Exercise goal :: For the records below, count the lines containing the word "width" and reply with the number alone.

BEGIN

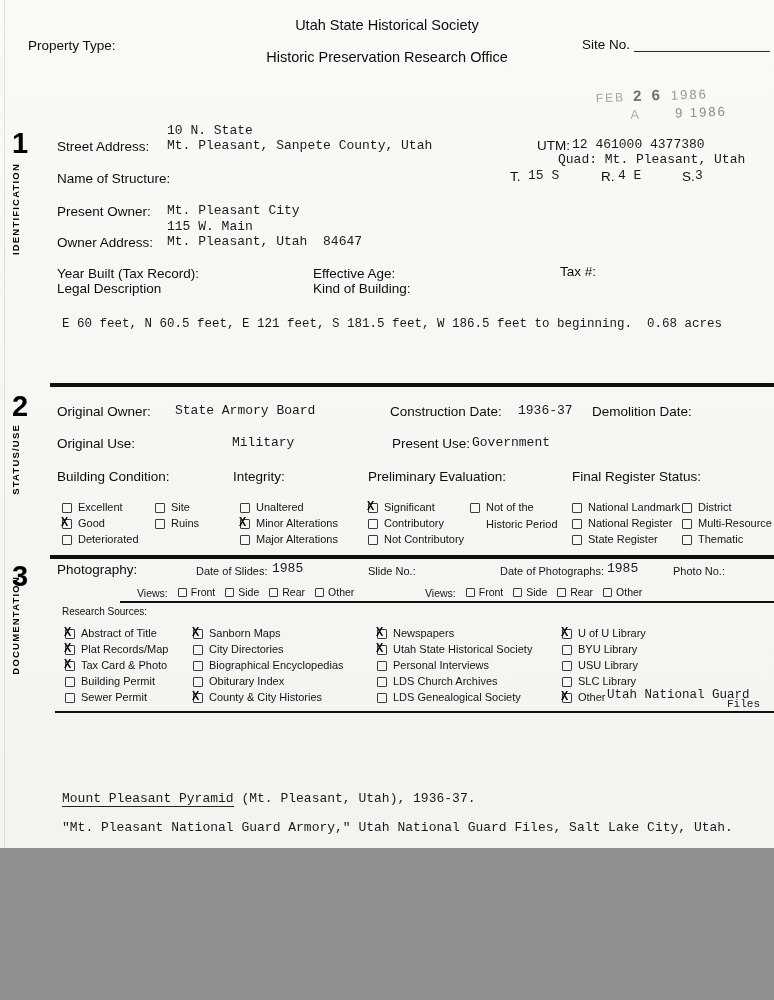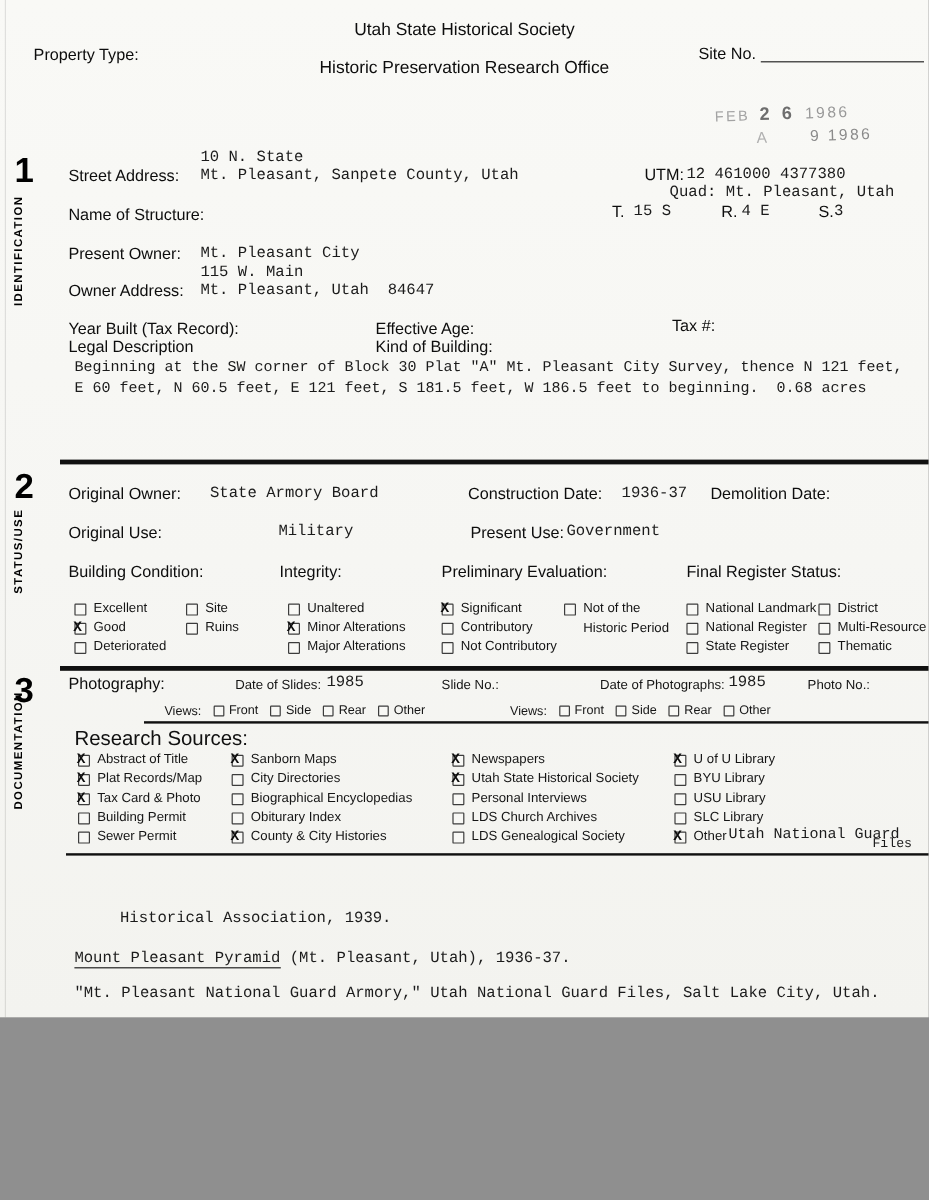--- a/index.html
+++ b/index.html
@@ -95,7 +95,6 @@
   <div class="abs l13" style="left:57px;top:281px">Legal Description</div>
   <div class="abs l13" style="left:313px;top:281px">Kind of Building:</div>
 
-  <div class="abs mono m125" style="left:62px;top:299px">Beginning at the SW corner of Block 30 Plat "A" Mt. Pleasant City Survey, thence N 121 feet,</div>
   <div class="abs mono m125" style="left:62px;top:317px">E 60 feet, N 60.5 feet, E 121 feet, S 181.5 feet, W 186.5 feet to beginning.  0.68 acres</div>
 
   <div class="hr" style="left:50px;top:383px;width:724px;height:4px"></div>

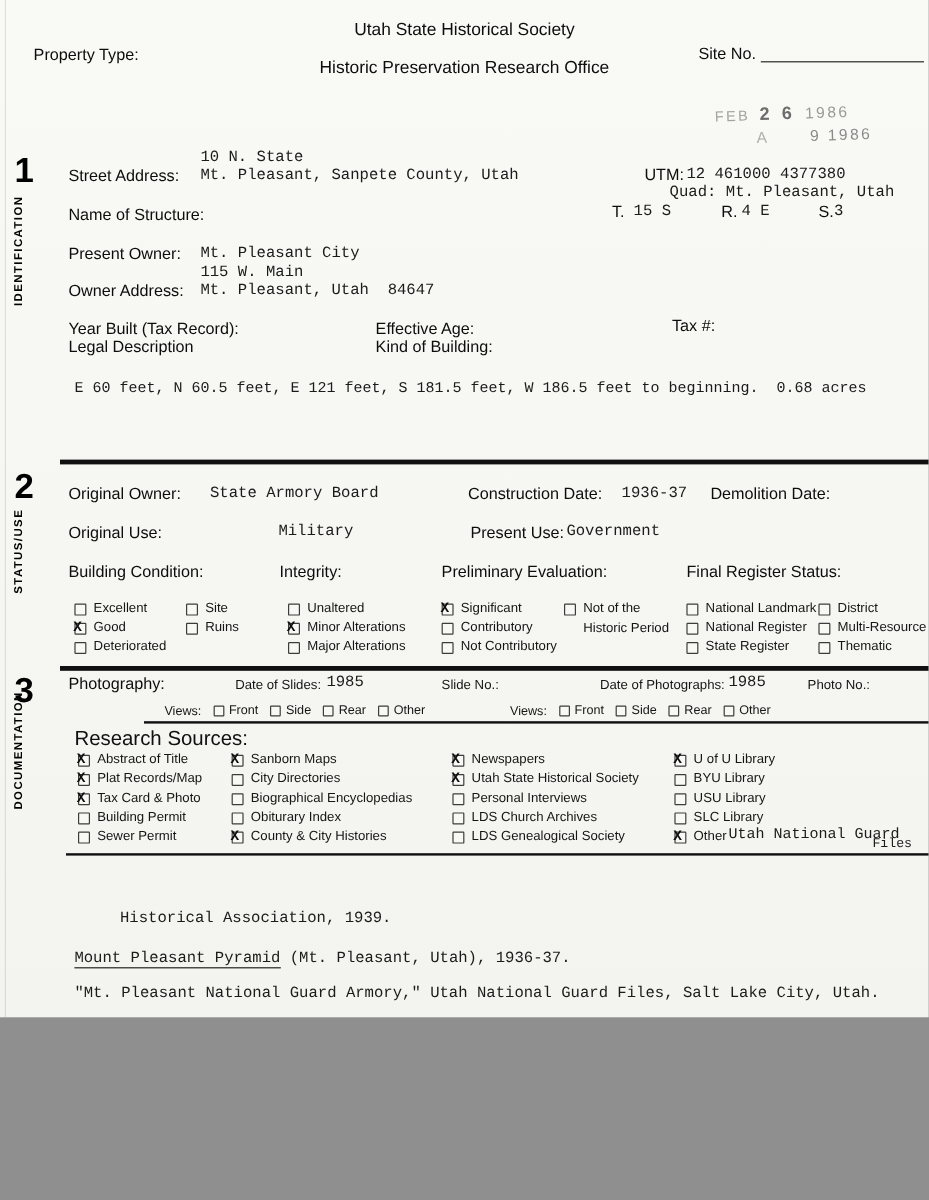--- a/index.html
+++ b/index.html
@@ -251,7 +251,7 @@
   </div>
   <div class="hr" style="left:120px;top:601px;width:654px;height:2px"></div>
 
-  <div class="abs" style="left:62px;top:606px;font-size:17px">Research Sources:</div>
+  <div class="abs" style="left:62px;top:606px;font-size:10px">Research Sources:</div>
 
   <div class="cb" style="left:65px;top:628px">
       <span class="bx" data-ck="true"></span>

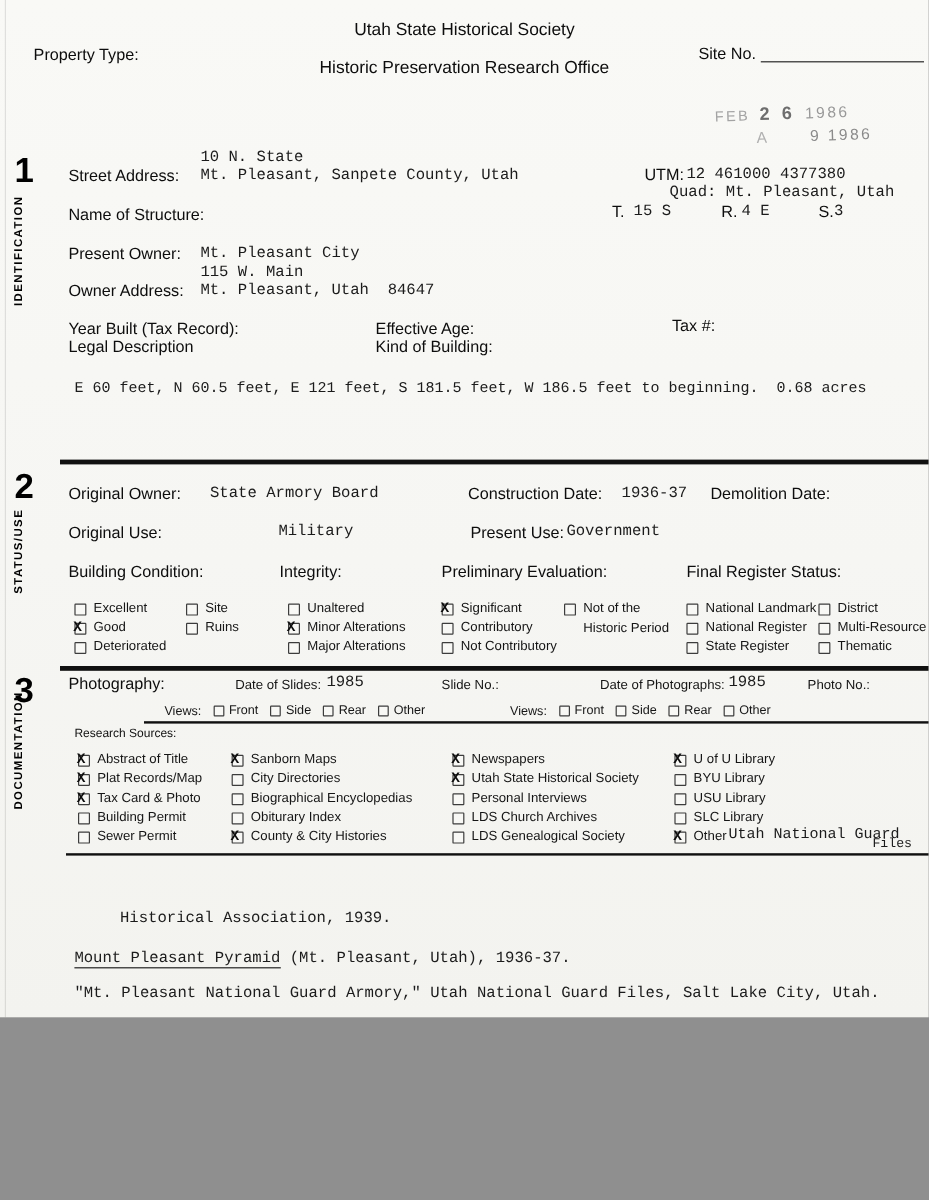--- a/index.html
+++ b/index.html
@@ -342,7 +342,6 @@
   <div class="hr" style="left:55px;top:711px;width:719px;height:2px"></div>
 
 
-  <div class="abs mono" style="left:100px;top:757px">Historical Association, 1939.</div>
   <div class="abs mono" style="left:62px;top:791px"><span class="u">Mount Pleasant Pyramid</span><span> (Mt. Pleasant, Utah), 1936-37.</span></div>
   <div class="abs mono" style="left:62px;top:820px">"Mt. Pleasant National Guard Armory," Utah National Guard Files, Salt Lake City, Utah.</div>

END

Answer to this problem :: 3